House prices in London and the wider south of England have dipped for the first time in 18 months, driven by uncertainty in the run up to the autumn budget, according to Zoopla.

The property website’s latest house price index showed that there had been a year-on-year slight fall of 0.1% in home values across London to £530,000, as of the end of October. In the South East of England, values had declined 0.1% £383,100 and by 0.2% in the South West to £311,200.

This came despite the average UK house price more broadly ticking 1.3% higher year-on-year to £270,200. Zoopla said that most regions and counties outside of the South were registering above average house price inflation, with values in the North West up 2.9% from a year ago.

Zoopla said that the decline in house prices in the South came as rumours of a new annual property tax on homes worth over £500,000 in the lead up to the budget, created uncertainty across the market. It said that this lead to a 12% decline in buyer demand and fewer sales agreed in the four weeks up to 23 November.

However, this speculated new tax was not included in Wednesday’s budget. Instead, chancellor Rachel Reeves announced a new “high value” council tax surcharge on properties worth over £2m, dubbed a “mansion tax”.

Read more: What is a stealth tax and why is it so controversial?

Zoopla said that Wednesday’s announcements would offer some relief to owners of the 210,000 properties for sale across the UK that are valued above £500,000 but below £2m, meaning they would not be liable for the “mansion tax”.
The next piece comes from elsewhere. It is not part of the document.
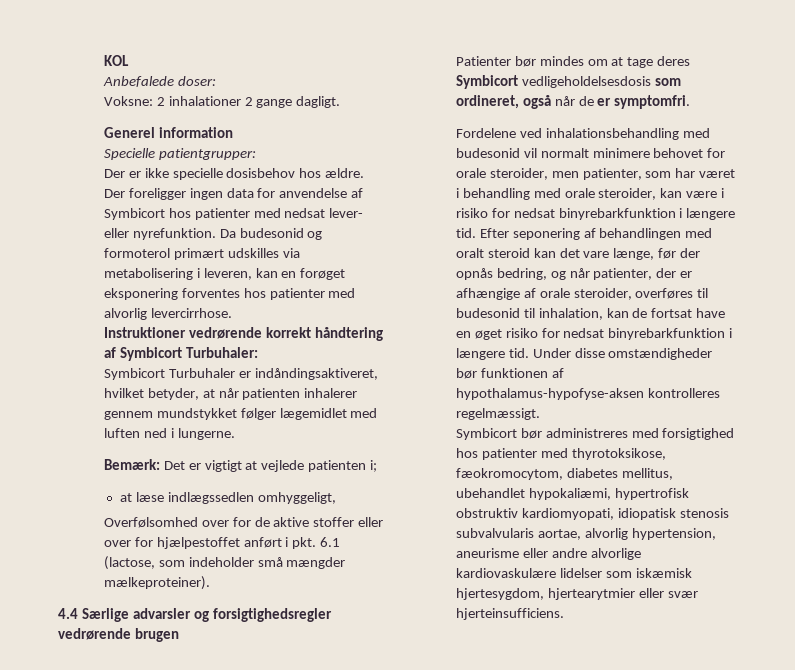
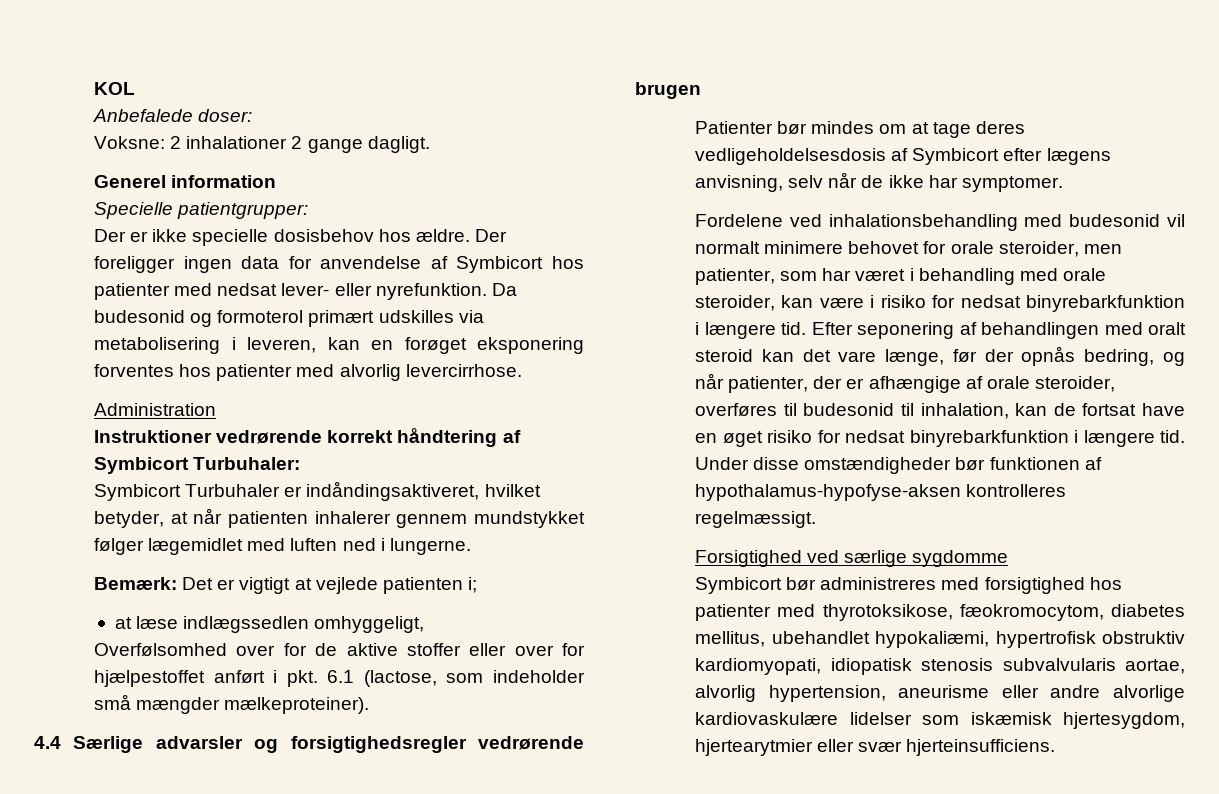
+ Administration
- Patienter bør mindes om at tage deres Symbicort vedligeholdelsesdosis som ordineret, også når de er symptomfri.
+ Patienter bør mindes om at tage deres vedligeholdelsesdosis af Symbicort efter lægens anvisning, selv når de ikke har symptomer.
+ Forsigtighed ved særlige sygdomme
In fact, Zoopla said that the removal of the threat of extra taxes was set to deliver a “much needed boost” to buyer demand and overall market activity at the start of 2026. The property website said that sellers in the South would see the greatest boost given that more homes in the region are worth over £500,000, adding that this is important at a time when house prices face pressure from a greater supply of homes for sale.

Richard Donnell, executive director at Zoopla, said: “The budget bark was worse than the budget bite for the housing market. Home buyers and sellers will welcome the end of the uncertainty that has stalled housing market activity since the late summer.”

“Our data shows the underlying demand to move home remains strong,” he added. “With greater certainty we expect a rebound in housing market activity that builds into the new year with households who paused home moving decisions over recent months return with greater confidence.”